Figure 1 shows CUDA C++ code and output corresponding to inputs A and B and operations from the example above. The code is executed on two different hardware platforms: an x86-class CPU using SSE in single precision, and an NVIDIA GPU with compute capability 2.0. At the time this paper is written (Spring 2011) there are no commercially available x86 CPUs which offer hardware FMA. Because of this, the computed result in single precision in SSE would be 0. NVIDIA GPUs with compute capability 2.0 do offer hardware FMAs, so the result of executing this code will be the more accurate one by default. However, both results are correct according to the IEEE 754 standard. The code fragment was compiled without any special intrinsics or compiler options for either platform.

The fused multiply-add helps avoid loss of precision during subtractive cancellation. Subtractive cancellation occurs during the addition of quantities of similar magnitude with opposite signs. In this case many of the leading bits cancel, leaving fewer meaningful bits of precision in the result. The fused multiply-add computes a double-width product during the multiplication. Thus even if subtractive cancellation occurs during the addition there are still enough valid bits remaining in the product to get a precise result with no loss of precision.

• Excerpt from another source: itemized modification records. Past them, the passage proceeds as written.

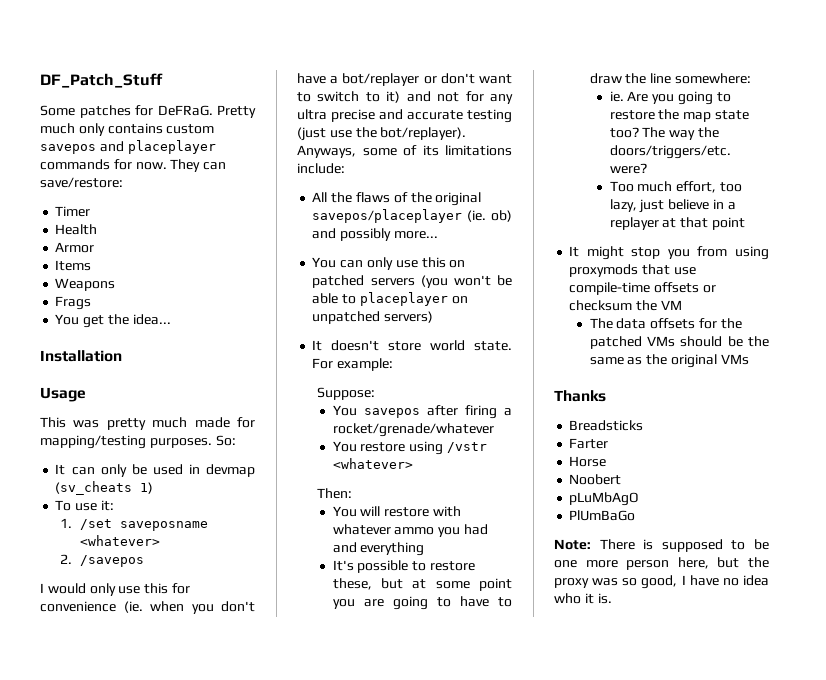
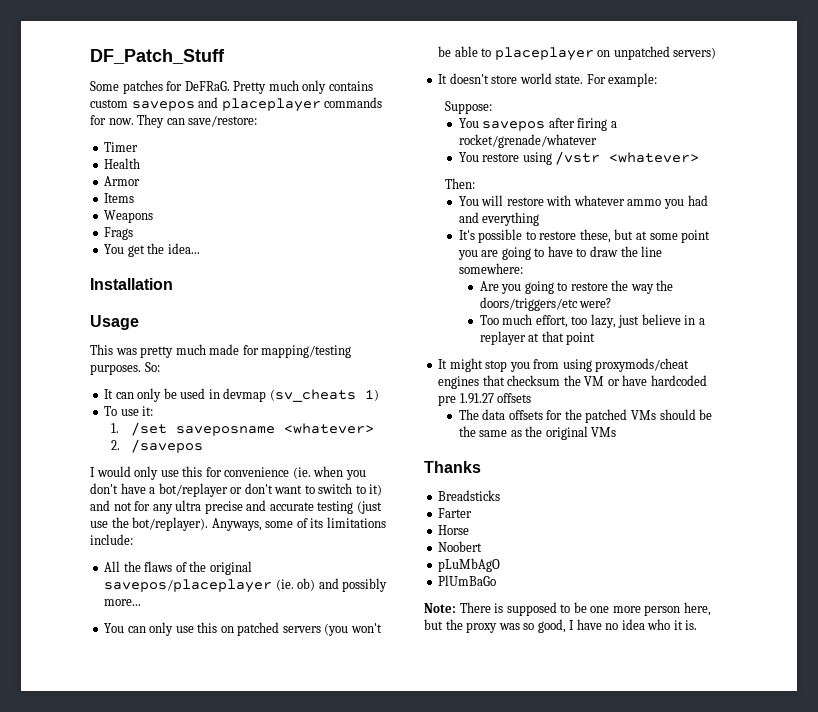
- ie. Are you going to restore the map state too? The way the doors/triggers/etc. were?
+ Are you going to restore the way the doors/triggers/etc were?
- It might stop you from using proxymods that use compile-time offsets or checksum the VM
+ It might stop you from using proxymods/cheat engines that checksum the VM or have hardcoded pre 1.91.27 offsets

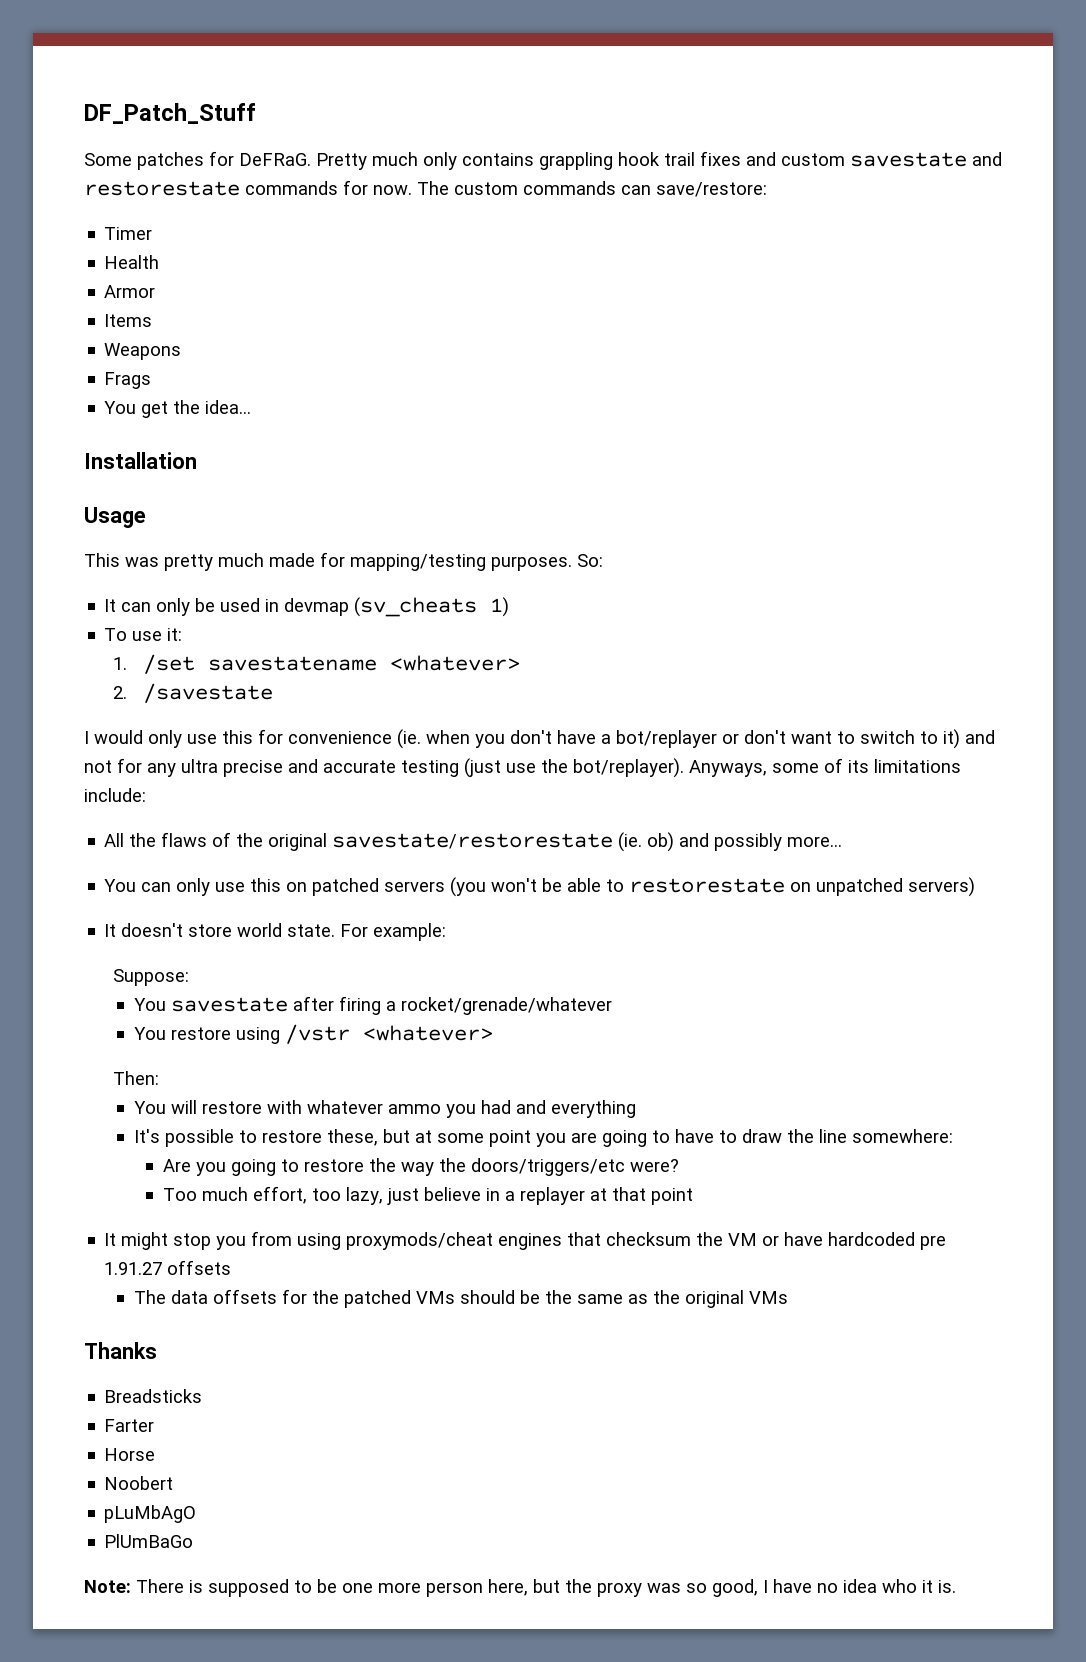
- Pretty much only contains custom savepos and placeplayer commands for now. They can save/restore:
+ Pretty much only contains grappling hook trail fixes and custom savestate and restorestate commands for now. The custom commands can save/restore:
- 1. /set saveposname <whatever>
+ 1. /set savestatename <whatever>
- 2. /savepos
+ 2. /savestate
- All the flaws of the original savepos/placeplayer (ie. ob) and possibly more...
+ All the flaws of the original savestate/restorestate (ie. ob) and possibly more...
- You can only use this on patched servers (you won't be able to placeplayer on unpatched servers)
+ You can only use this on patched servers (you won't be able to restorestate on unpatched servers)
- You savepos after firing a rocket/grenade/whatever
+ You savestate after firing a rocket/grenade/whatever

Figure 1. Multiply and Add Code Fragment and Output for x86 and NVIDIA Fermi GPU

union { float f; unsigned int i} a, b;float r;a.i = 0x3F800001;b.i = 0xBF800002;r = a.f * a.f + b.f;printf("a %.8g\n", a.f); printf("b %.8g\n", b.f); printf("r %.8g\n", r);

x86-64 output:

a: 1.0000001 b: -1.0000002 r: 0

NVIDIA Fermi output:

a: 1.0000001 b: -1.0000002r: 1.4210855e-14
Floating Point and IEEE 754 Compliance for NVIDIA GPUs (2024)
Top Articles
Latest Posts
Article information

Author: Clemencia Bogisich Ret

Last Updated:

Views: 6005

Rating: 5 / 5 (60 voted)

Reviews: 83% of readers found this page helpful

Author information

Name: Clemencia Bogisich Ret

Birthday: 2001-07-17

Address: Suite 794 53887 Geri Spring, West Cristentown, KY 54855

Phone: +5934435460663

Job: Central Hospitality Director

Hobby: Yoga, Electronics, Rafting, Lockpicking, Inline skating, Puzzles, scrapbook

Introduction: My name is Clemencia Bogisich Ret, I am a super, outstanding, graceful, friendly, vast, comfortable, agreeable person who loves writing and wants to share my knowledge and understanding with you.